AIM OF THE EXERCISE ▸ Leave out the images and repeat the listing below without a single change.

:::::

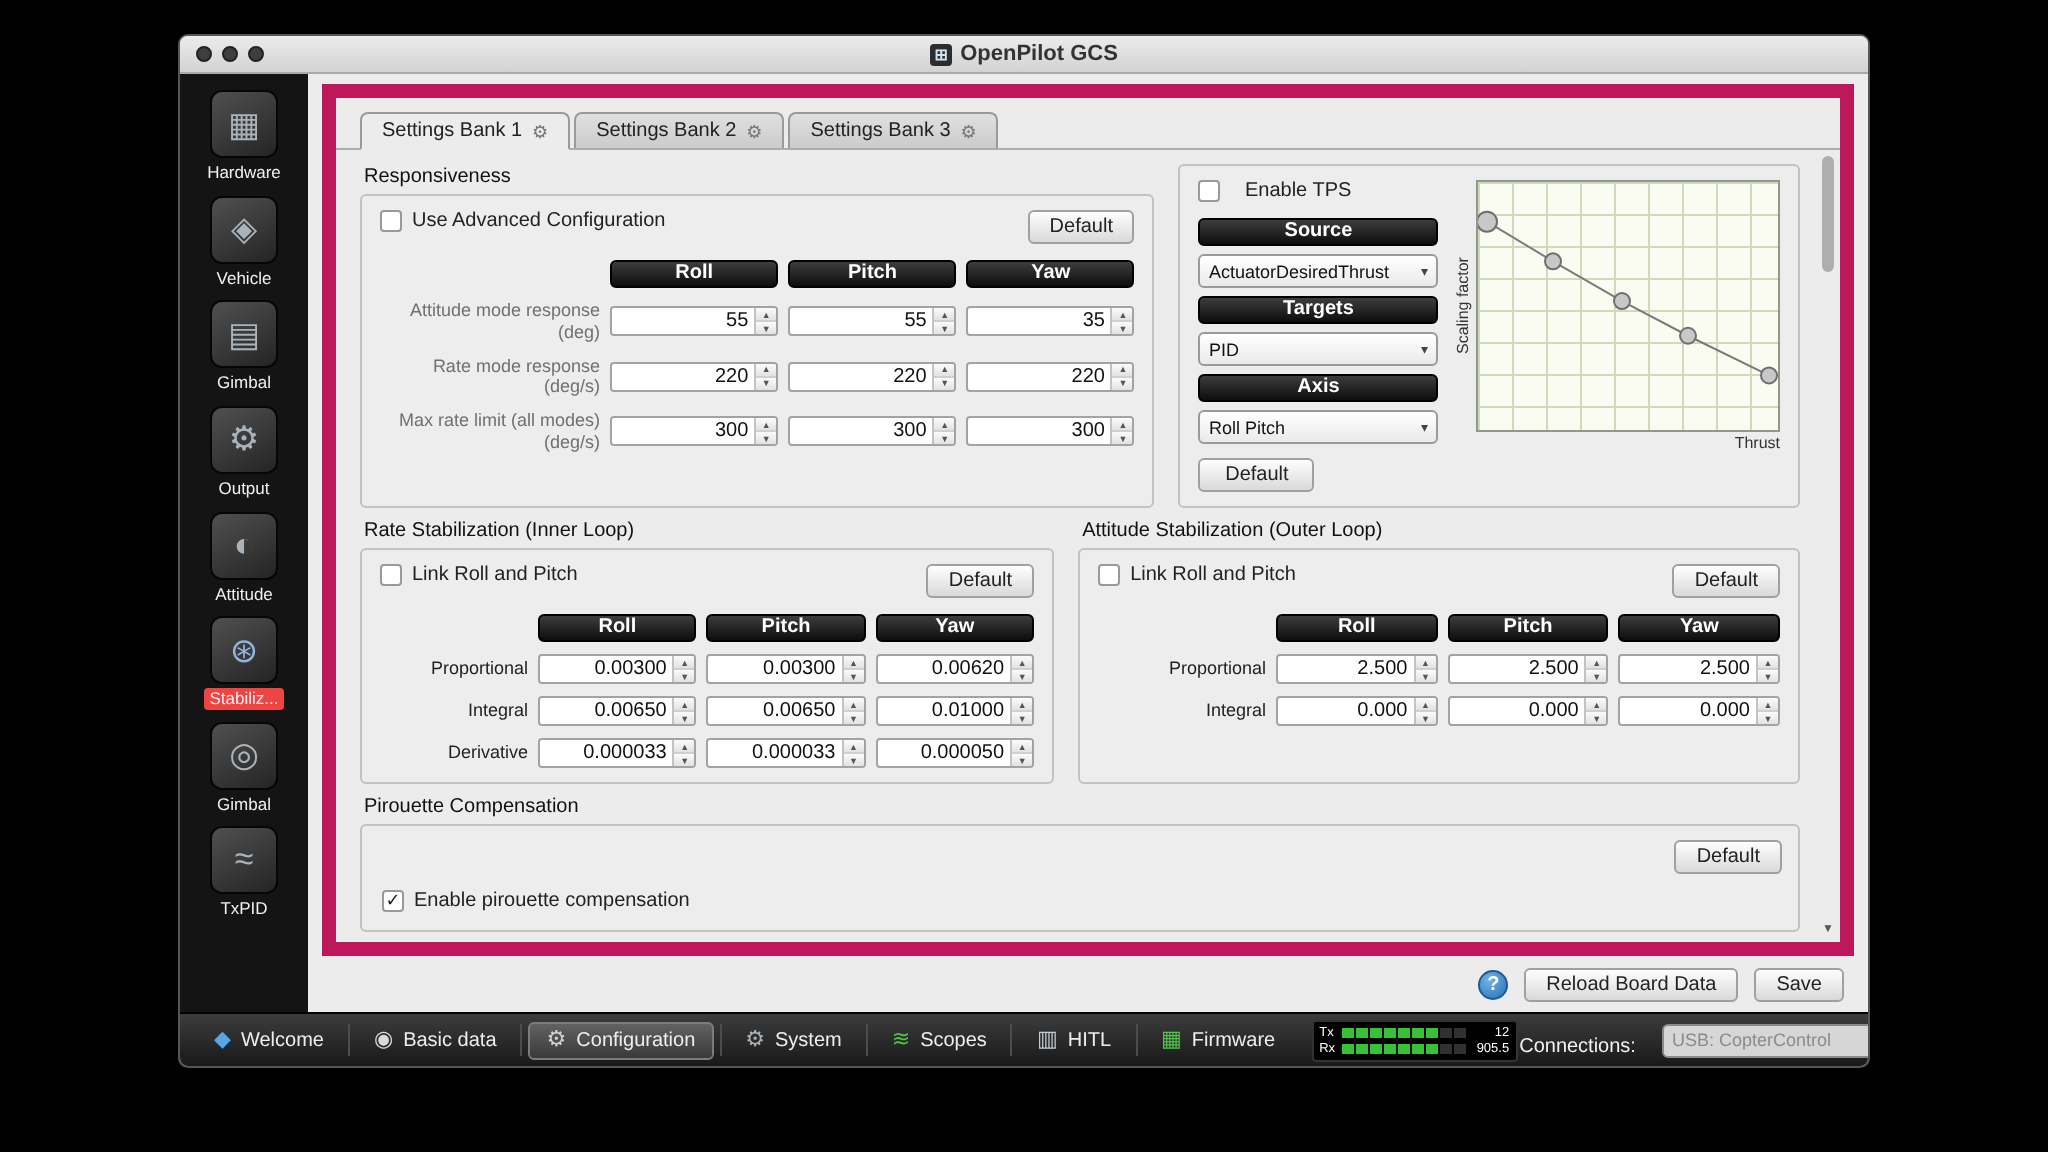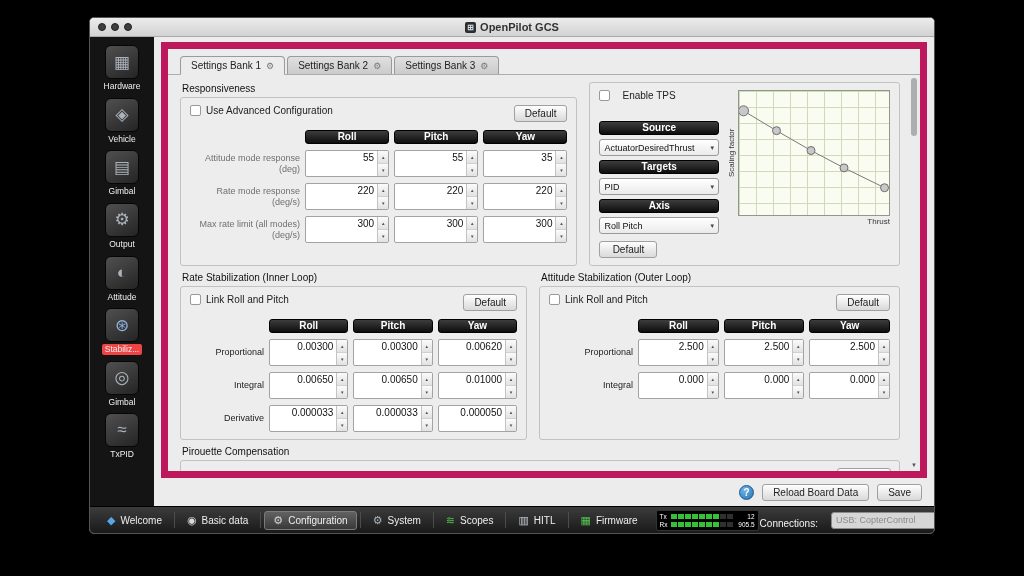--- a/index.html
+++ b/index.html
@@ -90,7 +90,7 @@
   
   .tps-body { display:flex; gap:8px; }
   .tps-left { width:130px; display:flex; flex-direction:column; gap:4px; }
-  .tps-left .cbrow { margin-bottom:16px;gap:12px; }
+  .tps-left .cbrow { margin-bottom:4px;gap:12px; }
   .select { height:17px; background:linear-gradient(#ffffff,#eaeaea); border:1px solid #9a9a9a; border-radius:3px;
             font-size:9px; color:#111; display:flex; align-items:center; justify-content:space-between; padding:0 4px; }
   .dd-arrow { font-size:7px; color:#444; }

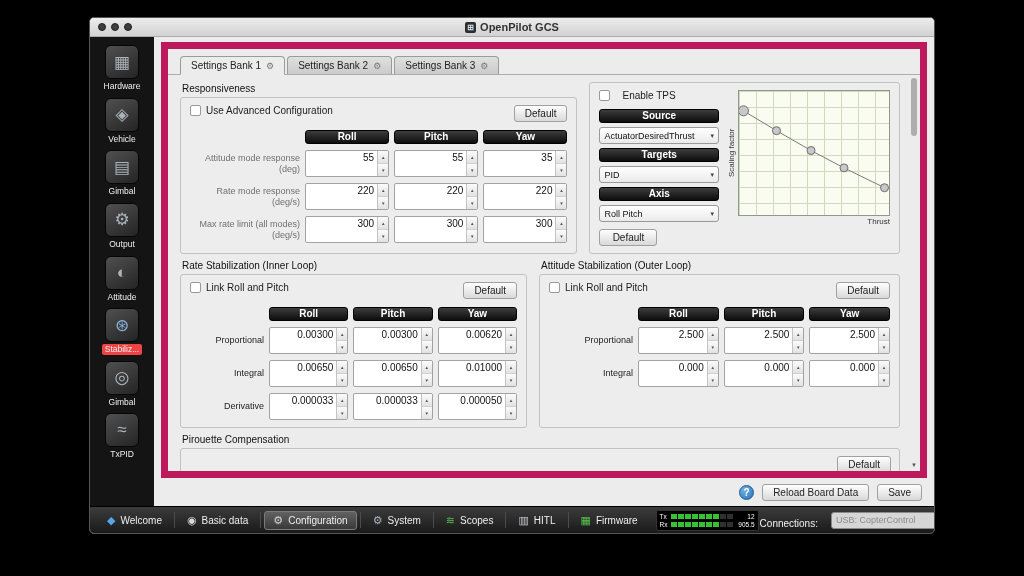--- a/index.html
+++ b/index.html
@@ -79,7 +79,7 @@
   .pill { background:linear-gradient(#3d3d3d,#0d0d0d); color:#fff; font-size:10px; font-weight:bold;
           text-align:center; border-radius:3px; border:1px solid #000; height:14px; line-height:12px; }
 
-  .spin { display:flex; height:27px; background:#fff; border:1px solid #a3a3a3; border-radius:2px;
+  .spin { display:flex; height:15px; background:#fff; border:1px solid #a3a3a3; border-radius:2px;
           font-size:10px; color:#111; overflow:hidden; }
   .spin-val { flex:1; text-align:right; padding:1px 3px 0 2px; white-space:nowrap; }
   .spin-btns { width:11px; border-left:1px solid #c3c3c3; display:flex; flex-direction:column; }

:::::

RESPONSE AREA ▸
--- a/index.html
+++ b/index.html
@@ -90,7 +90,7 @@
   
   .tps-body { display:flex; gap:8px; }
   .tps-left { width:130px; display:flex; flex-direction:column; gap:4px; }
-  .tps-left .cbrow { margin-bottom:16px;gap:12px; }
+  .tps-left .cbrow { margin-bottom:4px;gap:12px; }
   .select { height:17px; background:linear-gradient(#ffffff,#eaeaea); border:1px solid #9a9a9a; border-radius:3px;
             font-size:9px; color:#111; display:flex; align-items:center; justify-content:space-between; padding:0 4px; }
   .dd-arrow { font-size:7px; color:#444; }

--- a/index.html
+++ b/index.html
@@ -79,7 +79,7 @@
   .pill { background:linear-gradient(#3d3d3d,#0d0d0d); color:#fff; font-size:10px; font-weight:bold;
           text-align:center; border-radius:3px; border:1px solid #000; height:14px; line-height:12px; }
 
-  .spin { display:flex; height:27px; background:#fff; border:1px solid #a3a3a3; border-radius:2px;
+  .spin { display:flex; height:15px; background:#fff; border:1px solid #a3a3a3; border-radius:2px;
           font-size:10px; color:#111; overflow:hidden; }
   .spin-val { flex:1; text-align:right; padding:1px 3px 0 2px; white-space:nowrap; }
   .spin-btns { width:11px; border-left:1px solid #c3c3c3; display:flex; flex-direction:column; }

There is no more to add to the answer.